Black people can tell if a white person is the type who says nigger when he thinks no one is watching. We know and we warn others about you. –Me, on Facebook last night.
Over the weekend, a story emerged about a chapter of Sigma Alpha Epsilon which was suspended due to racist behavior which was caught on film. For what it’s worth, I was impressed with the swift response from SAE’s National President Brad Cohen, who said “They will be dealt with.”
And dealt with they were. Chapter closed, members evicted from the house, and expulsions are sure to follow. Mr. Cohen’s response doesn’t seem to be the standard response of corporate embarrassment and brand protection. It seems to be genuine disgust. I appreciate that and I wish more fraternal leaders could be trusted to have similar responses.
But the problem is that white people are racist and I can not trust a white person I don’t know to not be racist.

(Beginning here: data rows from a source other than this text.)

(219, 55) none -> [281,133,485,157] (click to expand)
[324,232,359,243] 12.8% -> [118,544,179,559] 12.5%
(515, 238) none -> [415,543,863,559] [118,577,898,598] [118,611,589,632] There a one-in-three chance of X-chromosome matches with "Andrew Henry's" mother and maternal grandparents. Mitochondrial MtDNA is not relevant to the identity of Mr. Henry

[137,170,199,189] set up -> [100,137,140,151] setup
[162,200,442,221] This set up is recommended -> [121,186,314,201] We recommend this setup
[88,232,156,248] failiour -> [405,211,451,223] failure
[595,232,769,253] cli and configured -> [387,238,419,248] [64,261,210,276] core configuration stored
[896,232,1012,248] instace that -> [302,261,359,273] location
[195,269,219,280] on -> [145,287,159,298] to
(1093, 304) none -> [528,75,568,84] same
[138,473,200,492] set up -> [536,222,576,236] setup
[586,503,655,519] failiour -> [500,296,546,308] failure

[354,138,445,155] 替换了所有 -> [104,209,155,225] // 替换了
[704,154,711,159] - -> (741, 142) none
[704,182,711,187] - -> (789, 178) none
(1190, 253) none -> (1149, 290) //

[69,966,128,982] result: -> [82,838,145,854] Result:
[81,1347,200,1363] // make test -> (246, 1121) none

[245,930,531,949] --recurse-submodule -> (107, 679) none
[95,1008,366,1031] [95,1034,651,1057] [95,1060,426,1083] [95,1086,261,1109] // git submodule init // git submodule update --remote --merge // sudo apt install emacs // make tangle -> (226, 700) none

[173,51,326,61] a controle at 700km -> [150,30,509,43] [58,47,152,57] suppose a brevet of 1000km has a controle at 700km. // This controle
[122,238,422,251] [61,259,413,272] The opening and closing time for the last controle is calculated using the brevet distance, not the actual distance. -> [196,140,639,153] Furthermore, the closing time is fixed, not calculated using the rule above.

My lack of trust in white people (men in particular) is not unfounded. It is not unreasonable. It is based in the reality of a racist and patriarchal society that was not designed for black excellence. These young men on this bus already have all the privilege in the world. It wasn’t enough to just be white in a space affirming of whiteness. They had to affirm their superiority and their exclusionary beliefs.
Thankfully there was at least one subversive person on the bus who filmed and shared it.
I am glad that the #SAEhatesme movement has begun on social media, but I hope people understand that this is not solely about Sigma Alpha Epsilon. This is about any institution of all-white (on some campuses) or mainly white (on many campuses) people that gets to decide their own membership. When picking a pledge class, a chapter may not be chanting about never taking a nigger, but what’s going on inside them when they do vote? Are they challenging themselves about why they are voting no on a candidate? Are they really checking their privilege?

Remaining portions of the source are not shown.